*** Opening of The data ***

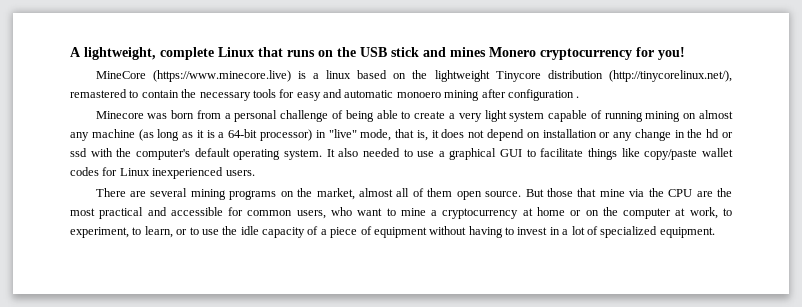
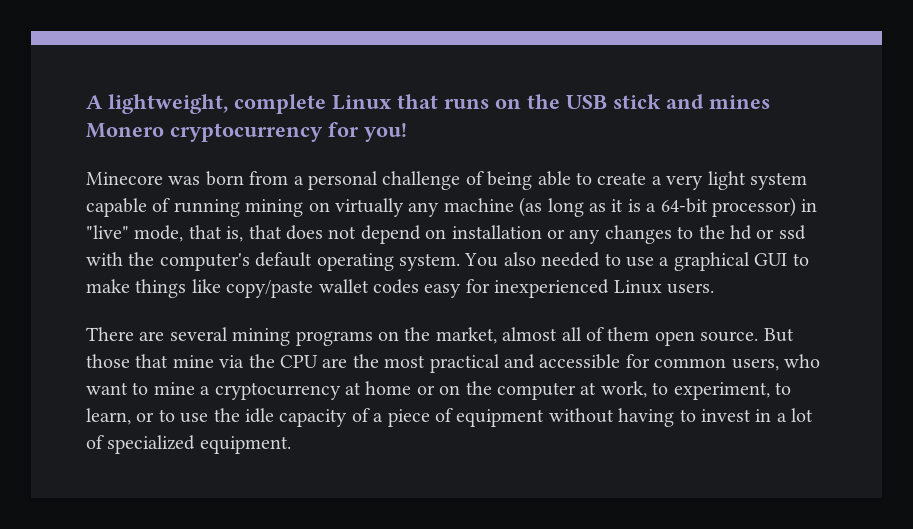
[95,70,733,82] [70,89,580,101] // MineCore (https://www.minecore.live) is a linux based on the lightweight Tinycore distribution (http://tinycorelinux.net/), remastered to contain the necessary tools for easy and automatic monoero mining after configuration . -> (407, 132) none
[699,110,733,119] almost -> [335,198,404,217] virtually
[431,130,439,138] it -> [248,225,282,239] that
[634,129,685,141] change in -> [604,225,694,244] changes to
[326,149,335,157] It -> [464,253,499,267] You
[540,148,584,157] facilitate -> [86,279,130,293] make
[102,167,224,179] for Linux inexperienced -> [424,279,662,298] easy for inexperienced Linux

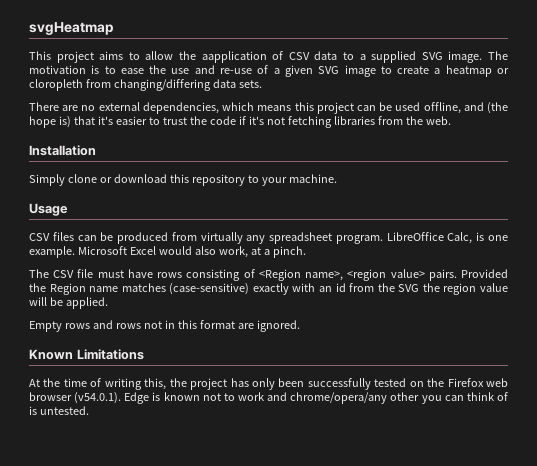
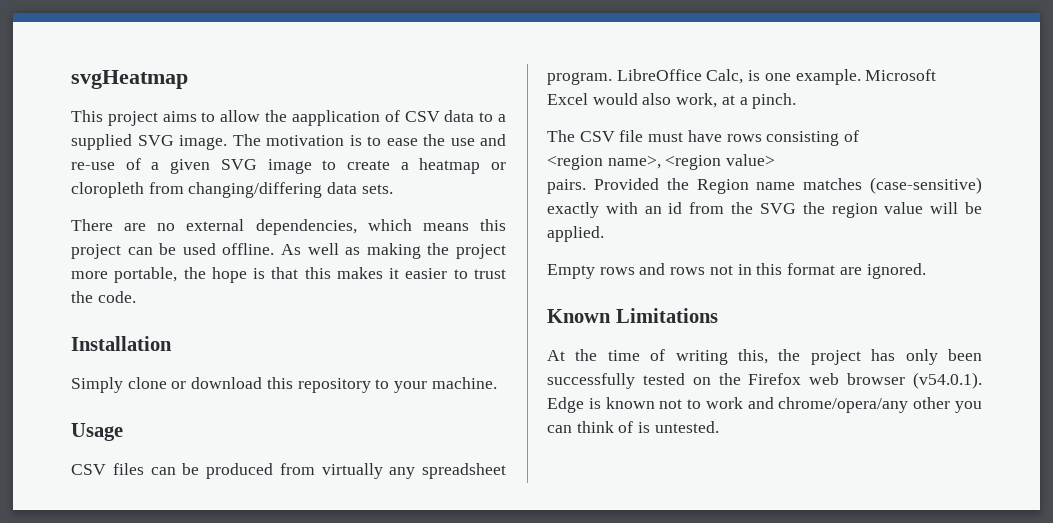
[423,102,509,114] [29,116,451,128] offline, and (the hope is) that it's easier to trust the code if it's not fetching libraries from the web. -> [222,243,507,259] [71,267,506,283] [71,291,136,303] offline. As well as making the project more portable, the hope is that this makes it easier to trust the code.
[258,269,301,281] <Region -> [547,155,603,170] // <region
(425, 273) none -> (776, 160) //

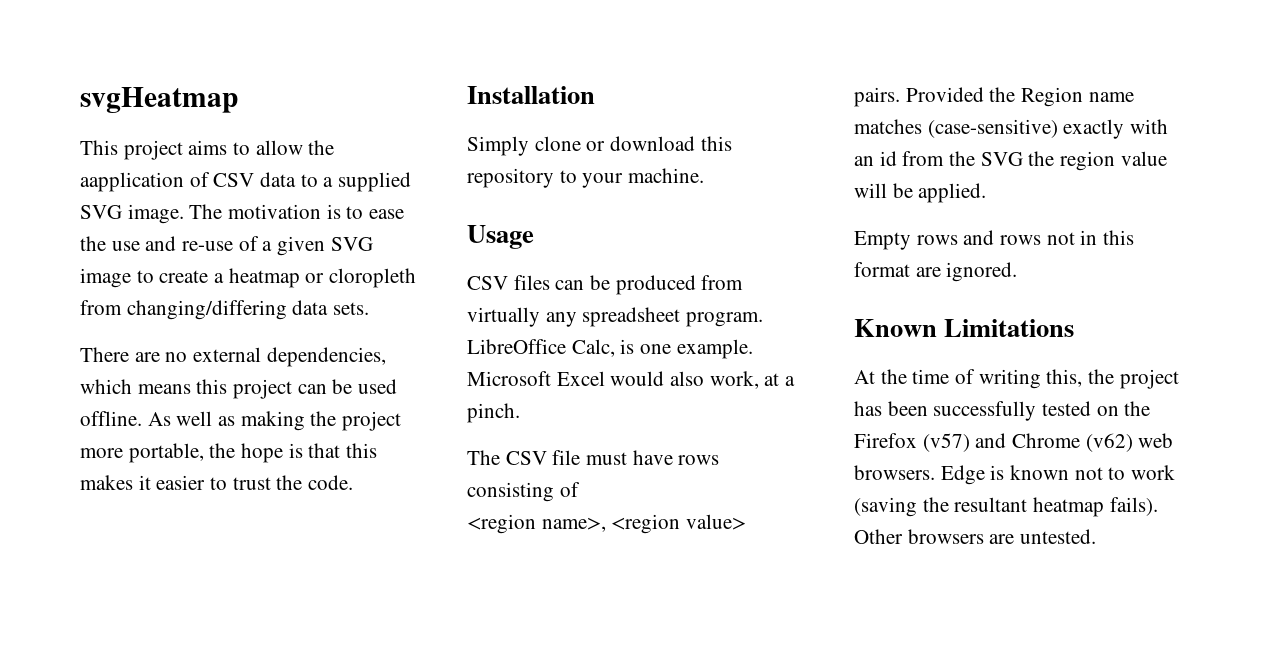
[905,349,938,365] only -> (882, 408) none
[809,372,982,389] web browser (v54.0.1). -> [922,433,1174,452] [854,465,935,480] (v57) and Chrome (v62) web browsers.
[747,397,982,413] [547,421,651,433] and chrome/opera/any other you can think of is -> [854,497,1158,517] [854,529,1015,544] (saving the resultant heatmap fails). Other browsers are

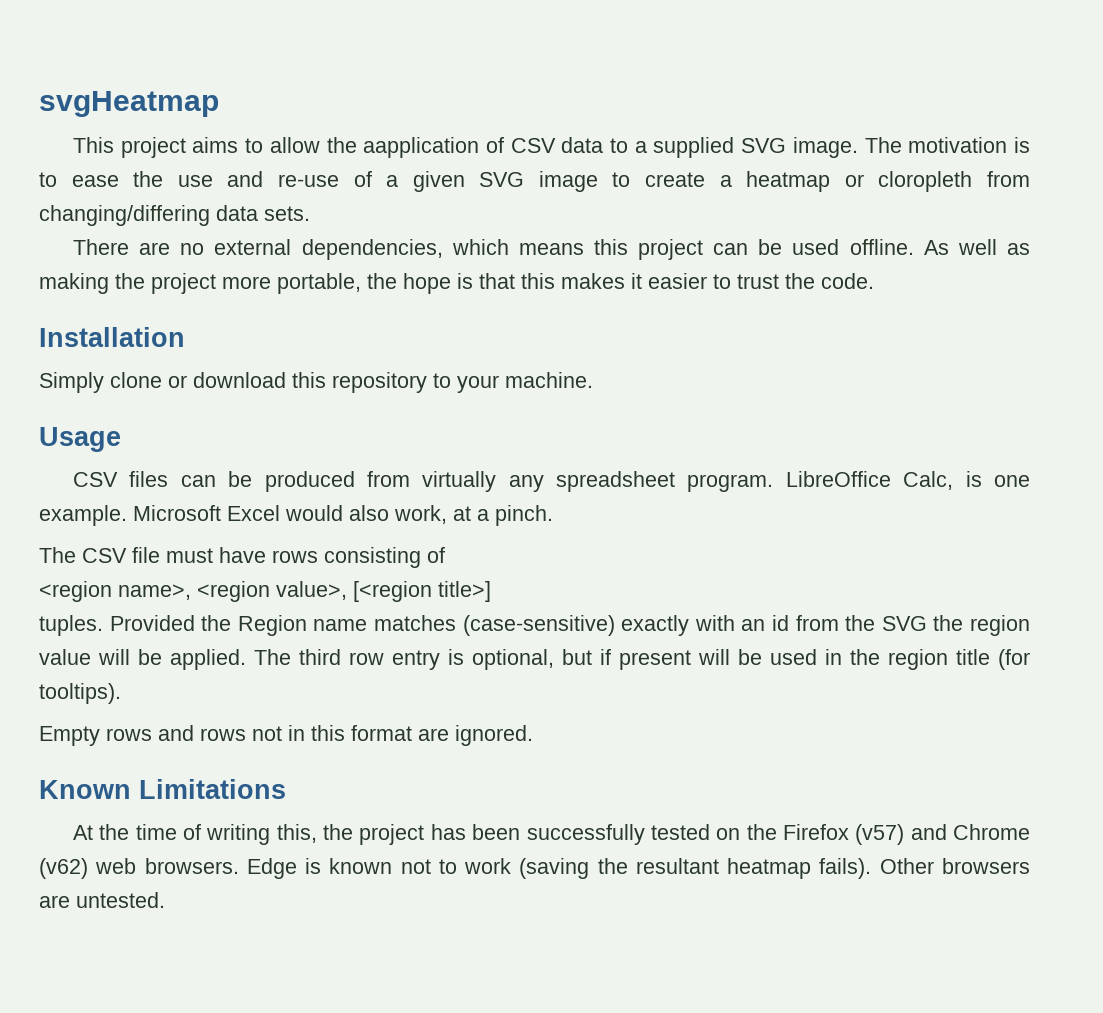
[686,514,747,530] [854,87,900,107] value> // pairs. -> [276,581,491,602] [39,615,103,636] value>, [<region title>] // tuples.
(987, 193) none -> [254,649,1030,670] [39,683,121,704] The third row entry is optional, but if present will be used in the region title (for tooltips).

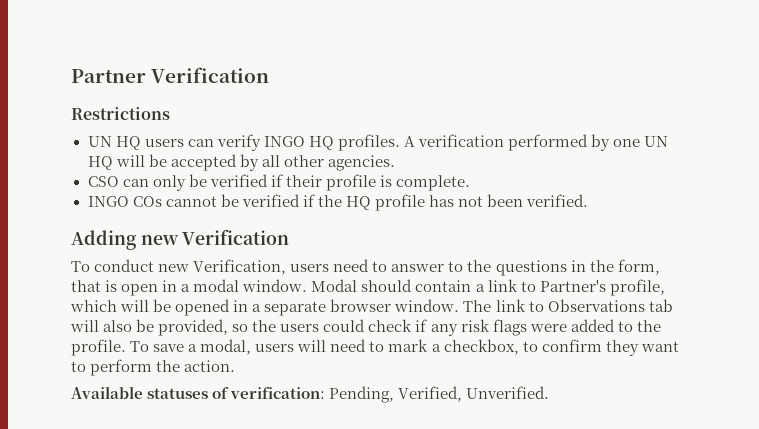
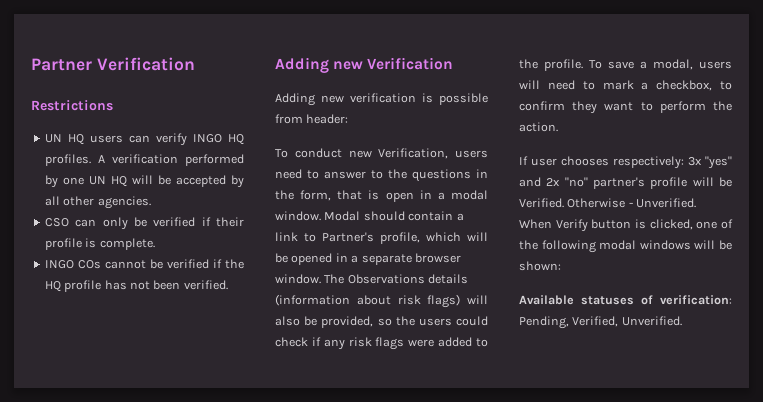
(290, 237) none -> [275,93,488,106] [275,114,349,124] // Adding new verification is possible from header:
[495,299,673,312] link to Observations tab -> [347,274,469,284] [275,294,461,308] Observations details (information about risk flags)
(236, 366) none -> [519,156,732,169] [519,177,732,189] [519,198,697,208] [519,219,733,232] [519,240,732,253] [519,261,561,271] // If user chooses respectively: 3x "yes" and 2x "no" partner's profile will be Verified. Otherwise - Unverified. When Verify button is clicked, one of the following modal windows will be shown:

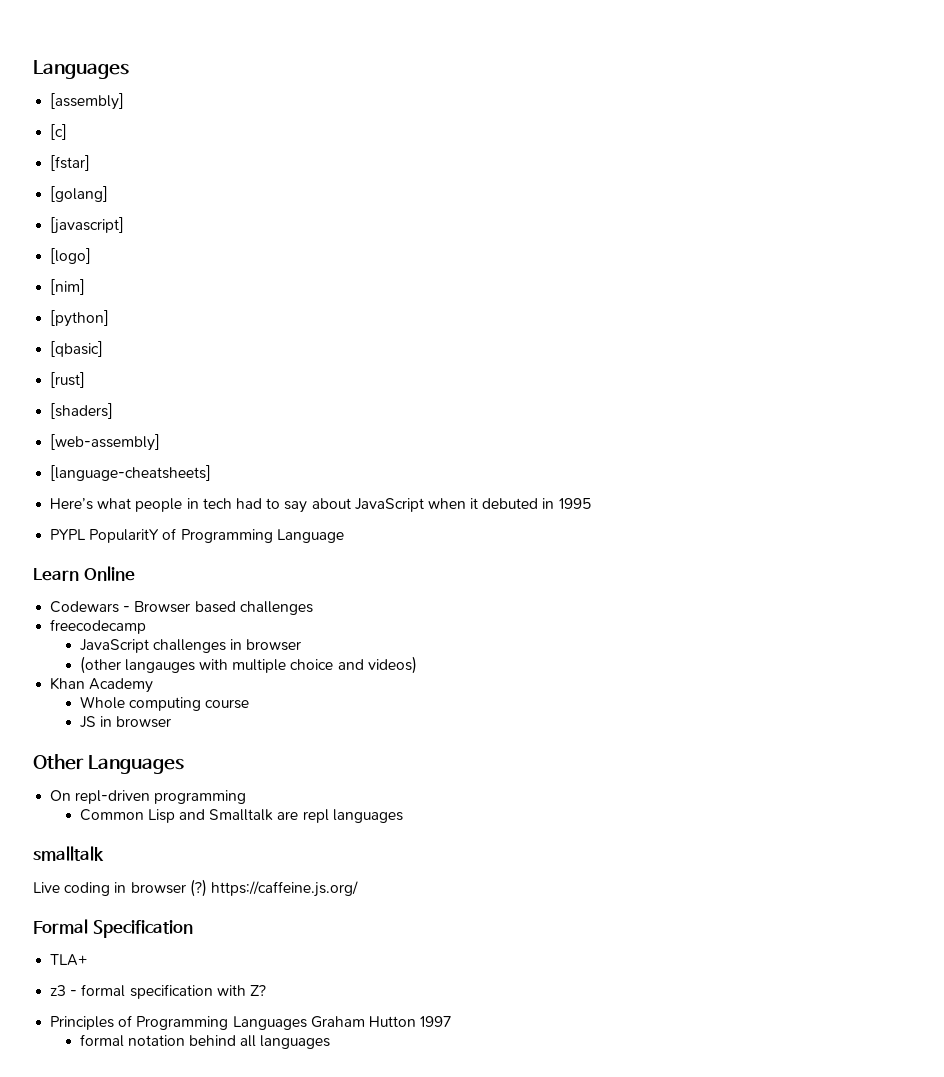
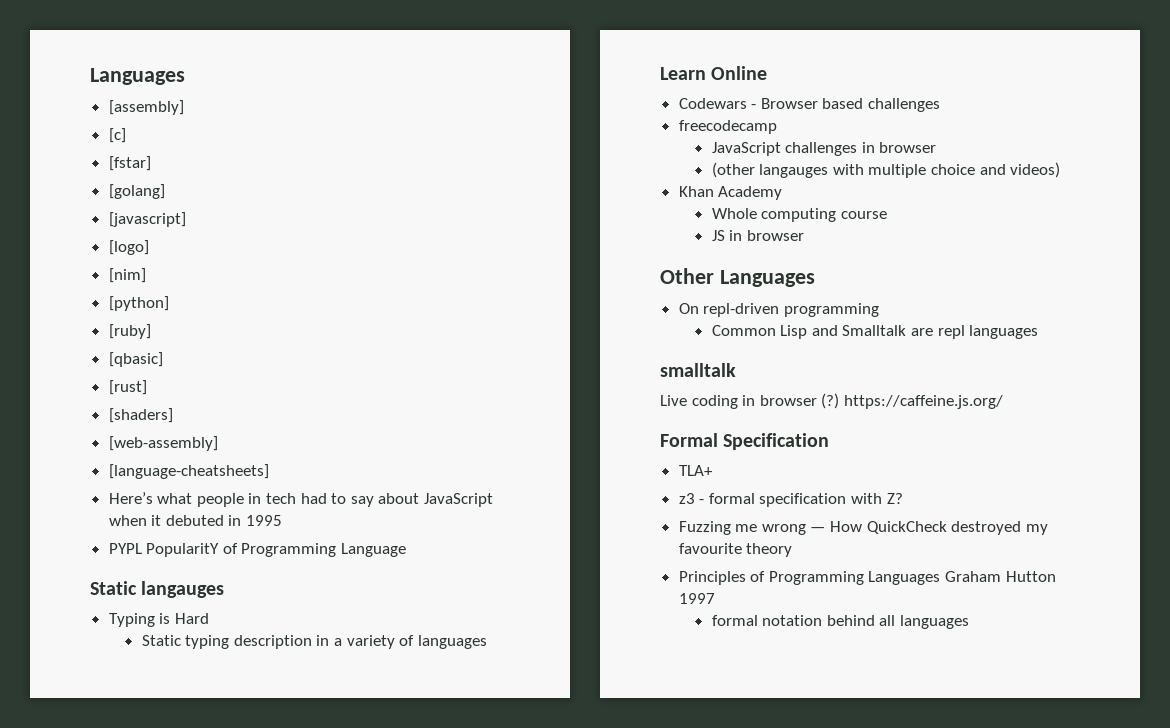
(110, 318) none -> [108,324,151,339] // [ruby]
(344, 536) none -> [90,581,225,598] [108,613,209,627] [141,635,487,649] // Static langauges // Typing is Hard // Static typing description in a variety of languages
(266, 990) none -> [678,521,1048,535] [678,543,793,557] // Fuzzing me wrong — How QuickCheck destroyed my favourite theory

*** Close of The data ***

- [Work request] Restate the entries above word for word, minus the pictures.

- [Expected output]
[95,70,733,82] [70,89,580,101] // MineCore (https://www.minecore.live) is a linux based on the lightweight Tinycore distribution (http://tinycorelinux.net/), remastered to contain the necessary tools for easy and automatic monoero mining after configuration . -> (407, 132) none
[699,110,733,119] almost -> [335,198,404,217] virtually
[431,130,439,138] it -> [248,225,282,239] that
[634,129,685,141] change in -> [604,225,694,244] changes to
[326,149,335,157] It -> [464,253,499,267] You
[540,148,584,157] facilitate -> [86,279,130,293] make
[102,167,224,179] for Linux inexperienced -> [424,279,662,298] easy for inexperienced Linux

[423,102,509,114] [29,116,451,128] offline, and (the hope is) that it's easier to trust the code if it's not fetching libraries from the web. -> [222,243,507,259] [71,267,506,283] [71,291,136,303] offline. As well as making the project more portable, the hope is that this makes it easier to trust the code.
[258,269,301,281] <Region -> [547,155,603,170] // <region
(425, 273) none -> (776, 160) //

[905,349,938,365] only -> (882, 408) none
[809,372,982,389] web browser (v54.0.1). -> [922,433,1174,452] [854,465,935,480] (v57) and Chrome (v62) web browsers.
[747,397,982,413] [547,421,651,433] and chrome/opera/any other you can think of is -> [854,497,1158,517] [854,529,1015,544] (saving the resultant heatmap fails). Other browsers are

[686,514,747,530] [854,87,900,107] value> // pairs. -> [276,581,491,602] [39,615,103,636] value>, [<region title>] // tuples.
(987, 193) none -> [254,649,1030,670] [39,683,121,704] The third row entry is optional, but if present will be used in the region title (for tooltips).

(290, 237) none -> [275,93,488,106] [275,114,349,124] // Adding new verification is possible from header:
[495,299,673,312] link to Observations tab -> [347,274,469,284] [275,294,461,308] Observations details (information about risk flags)
(236, 366) none -> [519,156,732,169] [519,177,732,189] [519,198,697,208] [519,219,733,232] [519,240,732,253] [519,261,561,271] // If user chooses respectively: 3x "yes" and 2x "no" partner's profile will be Verified. Otherwise - Unverified. When Verify button is clicked, one of the following modal windows will be shown:

(110, 318) none -> [108,324,151,339] // [ruby]
(344, 536) none -> [90,581,225,598] [108,613,209,627] [141,635,487,649] // Static langauges // Typing is Hard // Static typing description in a variety of languages
(266, 990) none -> [678,521,1048,535] [678,543,793,557] // Fuzzing me wrong — How QuickCheck destroyed my favourite theory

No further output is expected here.